Jonay Hernández volverá a verse las caras el domingo con sus ex compañeros del Racing de Ferrol en A Malata. El lateral del Pontevedra todavía no le encuentra una respuesta lógica a la goleada encajada ante el Ciudad de Santiago. «Ahora se trata de un partido a vida o muerte, ya no hay excusas ni lamentaciones y tenemos que ir a A Malata, un estadio donde podemos conseguir un gran resultado si estamos bien centrados y hacemos el trabajo que tenemos que hacer».
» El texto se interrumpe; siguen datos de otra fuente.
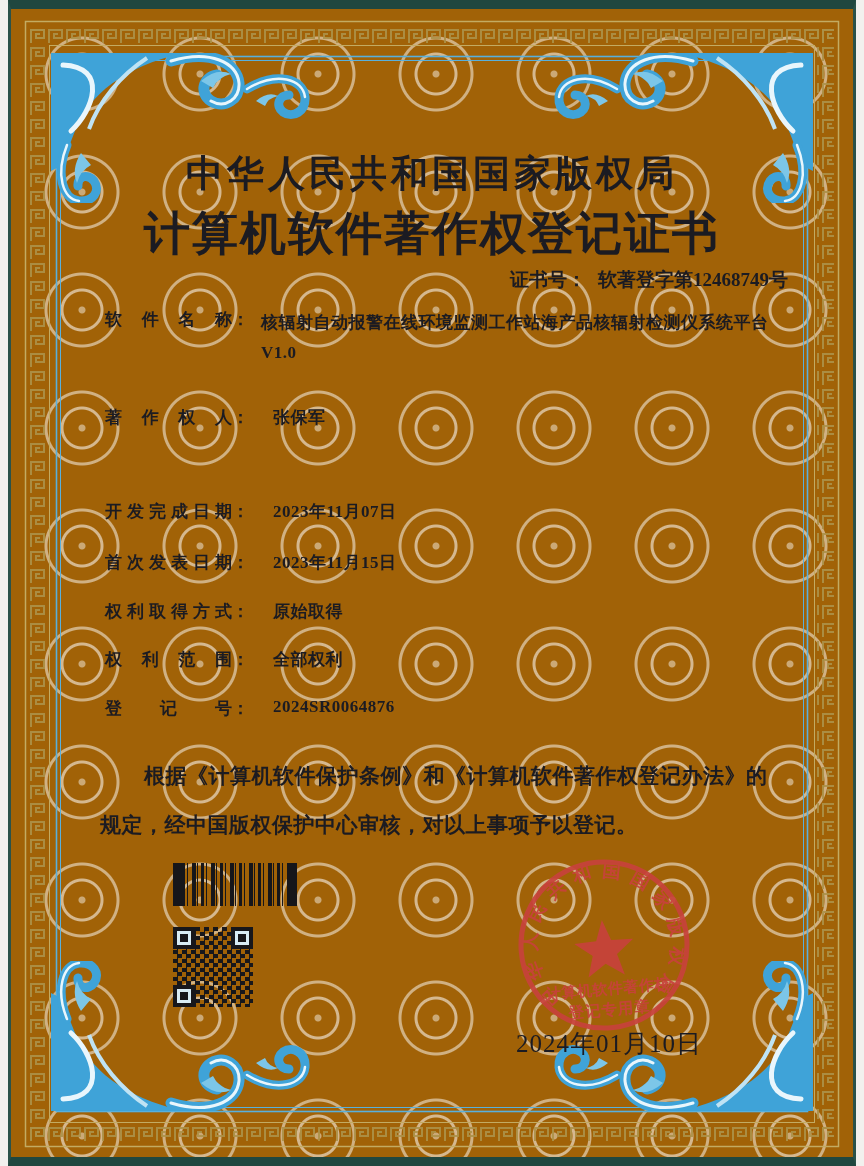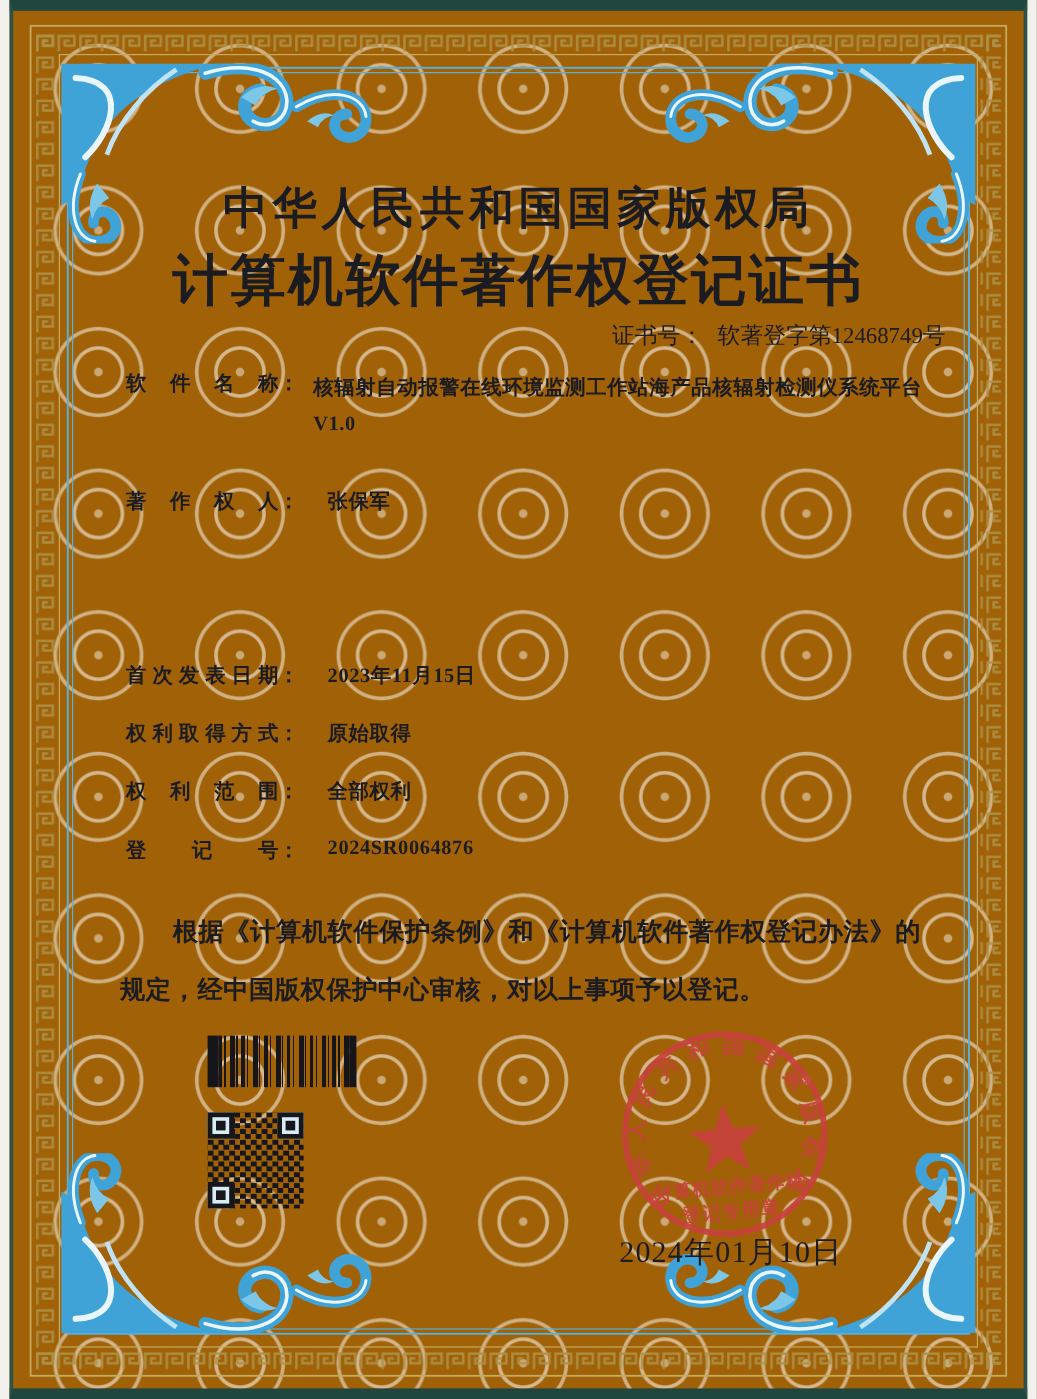"证书号： 软著登字第12468749号" .cert-no { font-weight: normal -> bold }
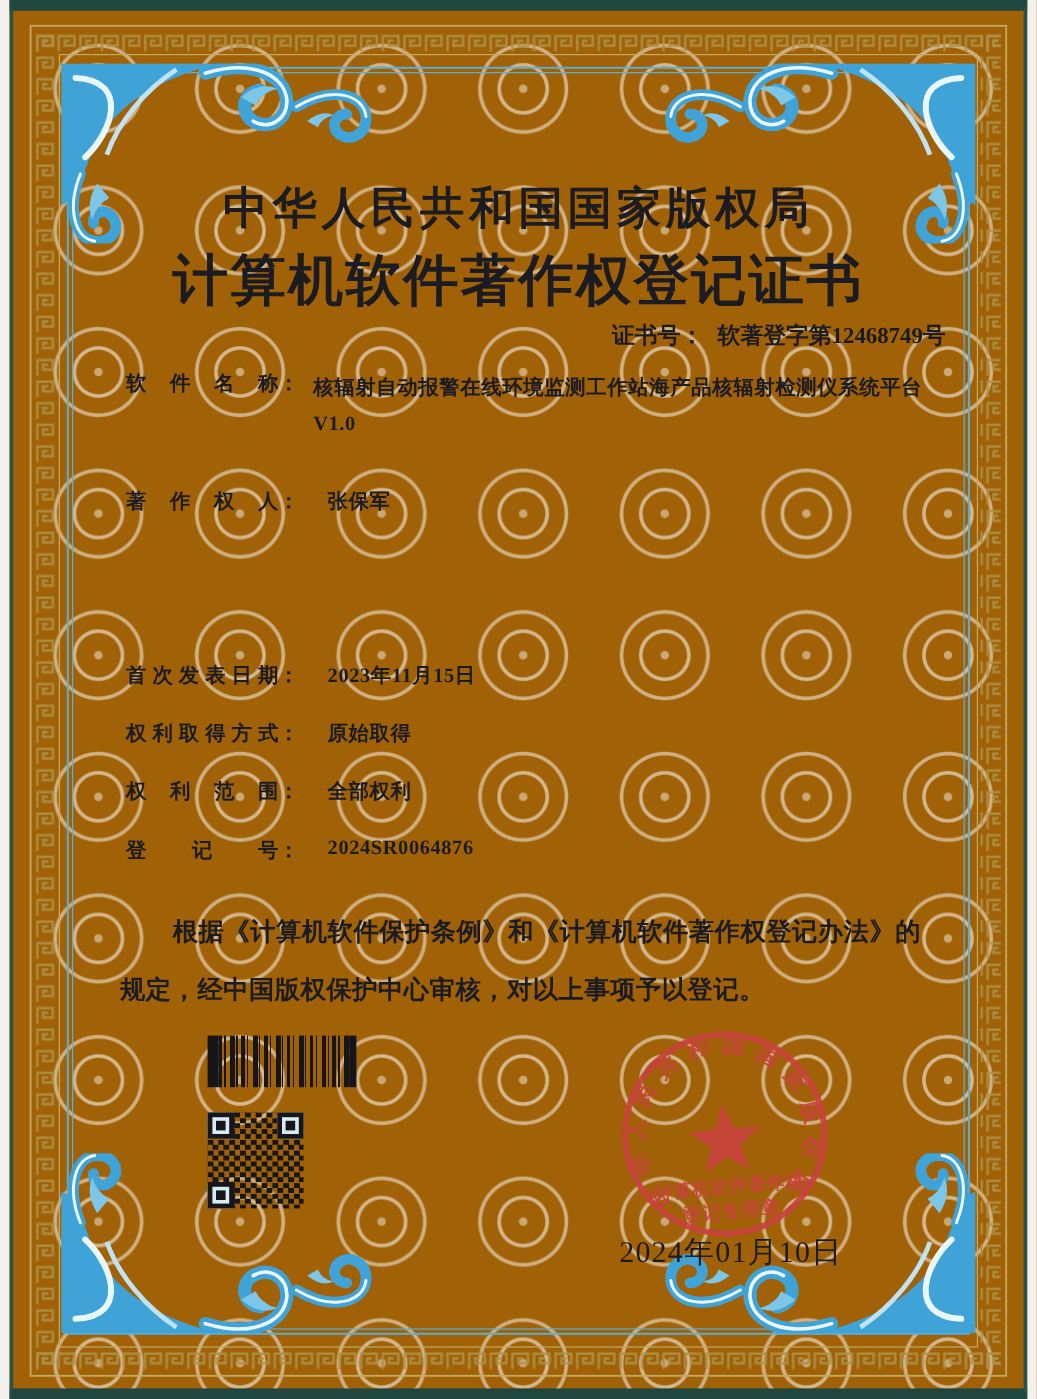"开发完成日期： 2023年11月07日" div.frow { html: none -> <div> <span>开发完成日期</span><span>：</span><span>2023年11月07日</span> </div> }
Para el internacional de Venezuela la victoria le vendría de maravilla para «darle una alegría a afición, que tan enfadada está con nosotros».
La diferencia entre el Pontevedra que logró las seis victorias consecutivas y la racha actual no la sabría explicar el jugador granate. «En cuanto a los jugadores, por actitud y ganas de hacer las cosas bien, fueron las mismas. Lo único que pudo influir fue un poco la mala suerte... pero bueno, ahora lo que tenemos que hacer es no mirar para atrás y si lo hacemos que sea para quedarnos con las cosas buenas y ponerlas en práctica este domingo porque ya no tenemos margen de error», precisó.
En su regreso a A Malata apunta que en el estadio ferrolano es «complicado ganar porque es un campo en el que el Ferrol suele hacer buenos encuentros. En casa son muy incómodos y es un rival bastante complicado para cualquier equipo que va de visitante».
No obstante, plantea que el Pontevedra como entidad, como club y en jugador por jugador «creo que es mejor y vamos a ir allí sin ningún tipo de lamentaciones ni complejos porque nos jugamos la temporada en este partido».
Jonay sugiere que a lo largo de los últimos días Aurelio Gay trató de motivar a los jugadores ya que se trata de un partido importante y no solo es el tema de que el Pontevedra «esté arriba o no, sino que a nivel personal de cada uno todos luchamos por nuestras cosas: nuestra hipoteca, nuestra excusa, nuestros hijos, por lo que tenemos que ganar para en el futuro darle las mejores posibilidades y todo se basa en este partido».
Al margen de esas posibilidades que maneja el venezolano, no oculta tampoco que «tenemos la espinita clavada del partido de Copa y en Pasarón no pudimos remontar. En Liga sí me quedó un mal sabor de boca».